The fusion of data from various onboard sensors provides accurate real time perception--the more data available at a decision moment, the greater the chances of a successful outcome. More specifically, effective data fusion for position and orientation estimation must persist faithfully, particularly for driving control functions, and even during prolonged occurrences of sensor outages such as blocked GPS signals. We used a Position and Orientation System for Land Vehicles (POS LV) for both preplanning and real-time operation of the vehicles. The POS LV system produced highly accurate results that were crucial to maximizing the performance of the autonomous vehicles.

Robust positioning--the ability to maintain accurate position information even during GPS outages--is a critical component for successful autonomous vehicle navigation. Accurate orientation of the vehicle is equally necessary to derive precise measures of vehicle dynamics for both pre-planning functions and real-time navigation. In either situation, it is essential for onboard sensors to know precisely where they are pointing as well as where they are located geographically in order to steer an autonomous vehicle along its intended track and negotiate past unanticipated conditions along the way.

The POS LV System

The POS LV system is a tightly coupled inertial/GPS system (FIGURE 1). Tightly coupled implementation optimally blends the inertial data with raw GPS observables from individual satellites (ranges and range rates). In this way, should the number of visible satellites drop below four, the inertial navigator will still be aided by the GPS. The result is significantly improved navigational accuracy when compared to the free-inertial operation.

Another advantage of tightly coupled integration is the improved re-acquisition time to recover full real-time kinematic (RTK) position accuracy after satellite signal loss. The inherent benefits of tightly coupled data blending become readily apparent in the accuracy and integrity of the resulting navigation solution.

By contrast, loosely coupled implementation blends the inertial navigation data with the position and velocity output from the GPS. If the number of visible satellites is sufficient for the GPS to compute its position and velocity--four or more satellites--then GPS position and velocity are blended with the inertial data. Otherwise, if the GPS data isn't available, the system will operate without any GPS aiding.

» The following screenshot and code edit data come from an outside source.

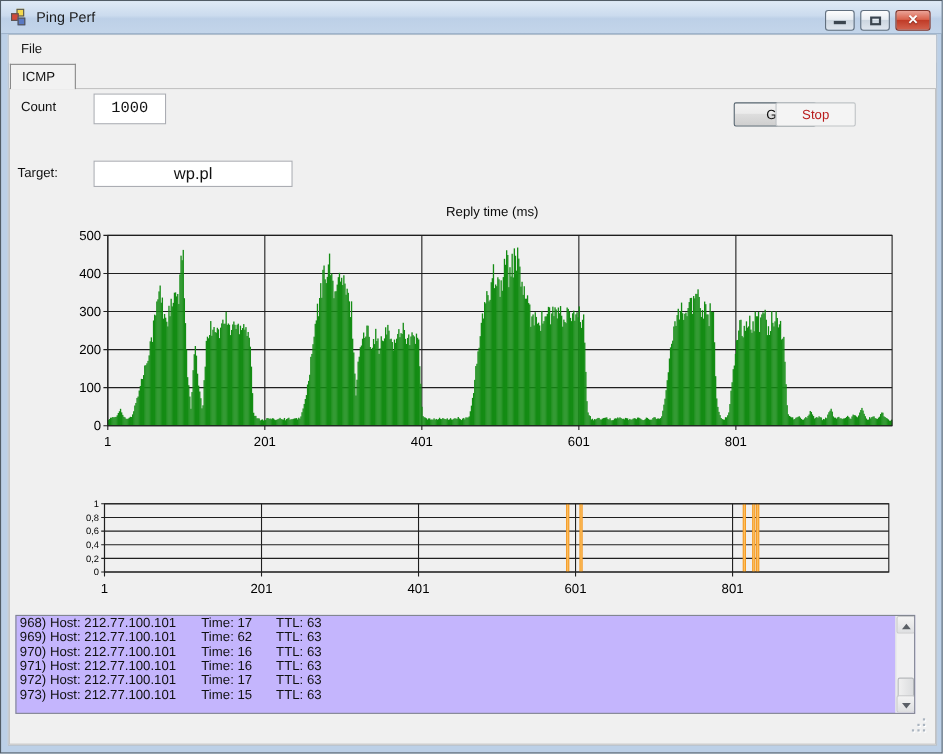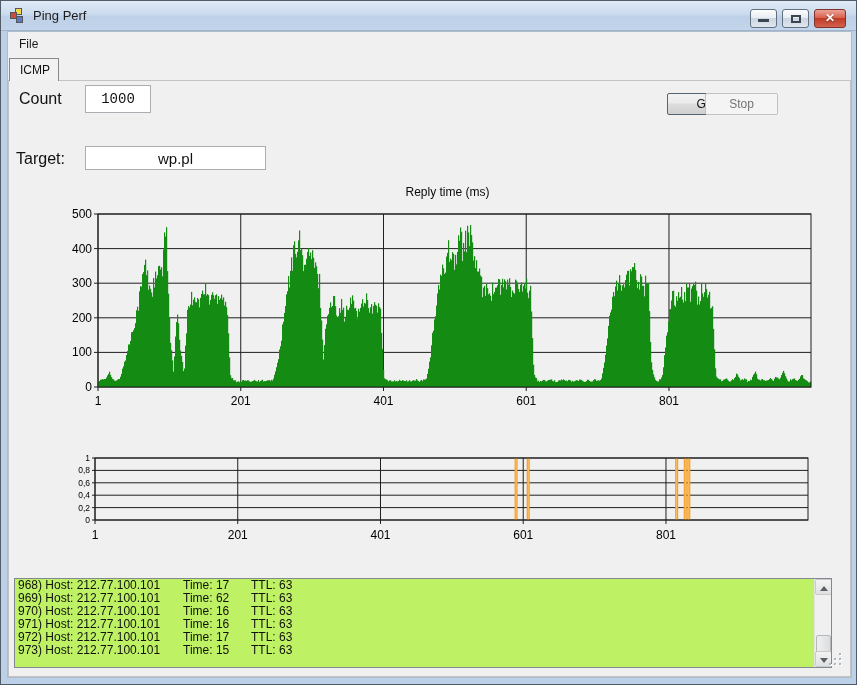--- a/index.html
+++ b/index.html
@@ -22,35 +22,35 @@
   .winbtn.close{width:32px;border-color:#7e342b;background:linear-gradient(180deg,#eba397,#d9624c 45%,#c03b27 50%,#d2624e);}
   .winbtn .glyph-min{position:absolute;left:7px;bottom:5px;width:11px;height:3px;background:#3c4650;}
   .winbtn .glyph-max{position:absolute;left:8px;top:5px;width:10px;height:8px;border:2px solid #3c4650;background:transparent;}
   .winbtn .glyph-close{position:absolute;left:0;top:1px;width:100%;text-align:center;color:#fff;font-size:12px;font-weight:bold;text-shadow:0 1px 1px #7c2217;}
   
   .client{position:absolute;left:6px;top:30px;width:845px;height:647px;background:#f0f0f0;border:1px solid #aebbc9;}
   
   .menubar{position:absolute;left:7px;top:31px;width:843px;height:25px;background:#f0f0f0;}
   .menu-item{display:inline-block;padding:5px 11px;font-size:12px;color:#1a1a1a;}
   
-  .tab{position:absolute;left:8px;top:57px;height:23px;padding:4px 8px 0 10px;font-size:12px;
+  .tab{position:absolute;left:8px;top:57px;height:23px;padding:4px 18px 0 10px;font-size:12px;
     background:#f2f2f2;border:1px solid #898989;border-bottom:none;z-index:3;color:#111;}
   .tabpage{position:absolute;left:7px;top:79px;width:843px;height:597px;background:#f0f0f0;border:1px solid #c3c3c3;}
   
-  .lbl{position:absolute;font-size:16px;color:#111;}
+  .lbl{position:absolute;font-size:12px;color:#111;}
   .tb{position:absolute;border:1px solid #abadb3;background:#fff;text-align:center;font-size:14px;color:#111;padding:0;}
   .btn{position:absolute;height:22px;font-size:12px;text-align:center;line-height:20px;border-radius:2px;}
   .btn.go{left:622px;top:92px;width:75px;border:1px solid #56646f;color:#111;
     background:linear-gradient(180deg,#f2f2f2,#ebebeb 45%,#dddddd 50%,#cfcfcf);margin-left:44px;}
-  .btn.stop{left:704px;top:92px;width:73px;border:1px solid #bfc3c6;color:#737373;background:#f4f4f4;}
+  .btn.stop{left:704px;top:92px;width:73px;border:1px solid #bfc3c6;color:#b91c1c;background:#f4f4f4;}
   
   .chart-title{position:absolute;left:0;width:100%;text-align:center;font-size:12px;color:#0a0a0a;margin-left:19px;}
   .chart-svg{position:absolute;}
   
-  .listbox{position:absolute;left:13px;top:558px;width:818px;height:90px;background:#bef264;border:1px solid #828790;overflow:hidden;margin-top:19px;}
+  .listbox{position:absolute;left:13px;top:558px;width:818px;height:90px;background:#c4b5fd;border:1px solid #828790;overflow:hidden;}
   .logrow{display:flex;padding-left:3px;font-size:12px;line-height:13px;color:#111;white-space:pre;}
   .logrow .c1{width:165px;}
   .logrow .c2{width:68px;}
   
   .vscroll{position:absolute;right:0;top:0;width:17px;height:88px;background:#f0f0f1;border-left:1px solid #e2e3e4;}
   .sb-btn{position:absolute;left:0;width:17px;height:16px;background:linear-gradient(180deg,#f3f3f3,#dfe0e2);border:1px solid #c9cacc;border-radius:2px;}
   .sb-up{top:0;}
   .sb-down{bottom:0;}
   .sb-arrow-up{position:absolute;left:4px;top:6px;width:0;height:0;border-left:4px solid transparent;border-right:4px solid transparent;border-bottom:5px solid #5a5f66;}
   .sb-arrow-down{position:absolute;left:4px;top:6px;width:0;height:0;border-left:4px solid transparent;border-right:4px solid transparent;border-top:5px solid #5a5f66;}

The inertial navigator computes position, velocity, and orientation of the inertial measurement unit (IMU). The Kalman filter estimates the errors in the inertial navigator along with the IMU, distance measurement instrument (DMI), and GPS receivers. The only addition to this system setup was a Trimble Ag 252 receiver, which provided Radio Technical Commission for Maritime Services (RTCM) standard corrections from a virtual base-station (VBS). Typical position accuracies for open-sky conditions are in the order of 0.5 meter root mean square (RMS).

The GPS Azimuth Measurement Subsystem (GAMS) integrates the IMU with a two-antenna heading measurement system. As long as there is GPS coverage, GAMS continuously calibrates the IMU and the azimuth does not drift. A single-antenna configuration, in comparison, requires dynamic heading alignment and delivers heading measurements that suffer from drift.

GAMS uses a carrier-phase differential GPS algorithm to measure the relative position vector between the two antennas. GAMS uses carrier-phase measurements from five or more satellites to estimate and, eventually, to identify a set of integer phase ambiguities for each satellite being tracked by both receivers. For the ambiguity resolution algorithm to work, both receivers must track at least five common satellites. Once tracking has been obtained, GAMS will continue to operate with as few as four satellites. The GAMS heading system will not provide measurements when fewer than 4 GPS satellites are available. During GPS outages, POS LV will continue to provide accurate heading measurements drifting at the rate of about 1 arc min/min. Accurate heading is critical for robotic vehicle navigation, especially in intermittent GPS conditions.